Take the line up to the desired height and tie an aerial loop-knot tie. Go to the next pole
or post and continue the installation with an aerial loop-knot tie. When the end of the aerial installation
is reached you will have to bring the line back down to the surface mode of construction. At the surface,
and no higher than 3 to 6 inches off the ground, tie a ground loop-knot tie. Refer to GTA 11-1-4, ground
loop-knot tie. Leave enough slack for repair should the line be broken.
If it is available, take that same 12-foot piece of WD-1( )/TT and practice tying a ground
loop-knot tie until you can do it correctly.
If you are practicing ties, practice the clove hitch tie. Refer to GTA 11-1-2, clove hitch
tie. Practice that tie until you can do it correctly.
Remember to tag the line when you change construction from aerial to surface. You
must remember that whenever you change construction-surface to aerial, aerial to surface, surface to
buried, and buried back to surface-you must tag the line and properly identify the circuit. When a line is
run beside another line and there is a possibility of confusion later on, you can tag at several points to
help you identify that circuit. Tagging is important. You will find that out when it is time to
troubleshoot the line turn the line over to another unit that is relieving your unit, or when it is time to
recover the line. On poles, tag the line 6 inches up from the knot.
g. Another important area to discuss at this time is sag. When wire lines are tied in an aerial
condition you must provide for the weather, heat, cold, and the wind to have an effect on the lines.
There must be some sag in the line so it does not break when it gets cold or when the wind blows
excessively. To allow for sag in the line, you must know the distance between the two aerial ties.

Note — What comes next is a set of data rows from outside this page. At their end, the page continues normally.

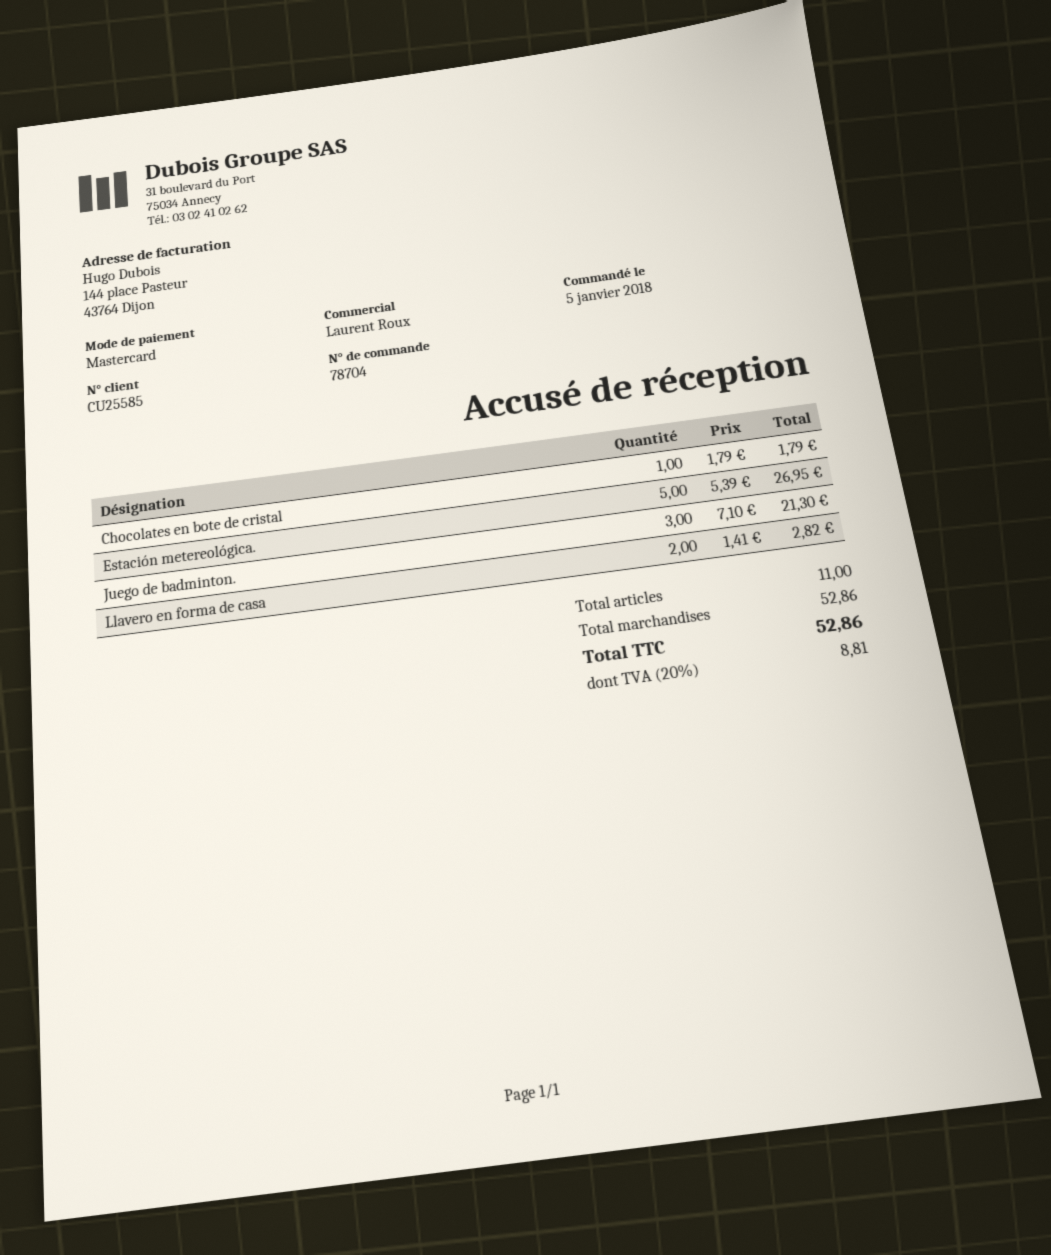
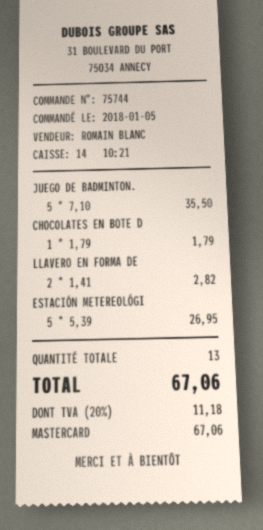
order number: 78704 -> 75744
sales rep: Laurent Roux -> ROMAIN BLANC
Juego de badminton.: 3 x 7.10 = 21.30 -> 5 x 7.10 = 35.50
total quantity: 11 -> 13
tax: 20% = 8.81 -> 20% = 11.18
total: 52.86 -> 67.06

Provide 6 inches of sag for every 25 feet of line. If the line is stretched 100 feet between ties you would
have to provide for 24 inches of sag in the middle of the line. How did you get 24 inches? Divide the
length 100 by 25 inches equals 4 and then multiply that by the 6 inches and you get the 24 inches of sag
needed on that particular line. Check the line to be sure there is the right amount of sag in the line.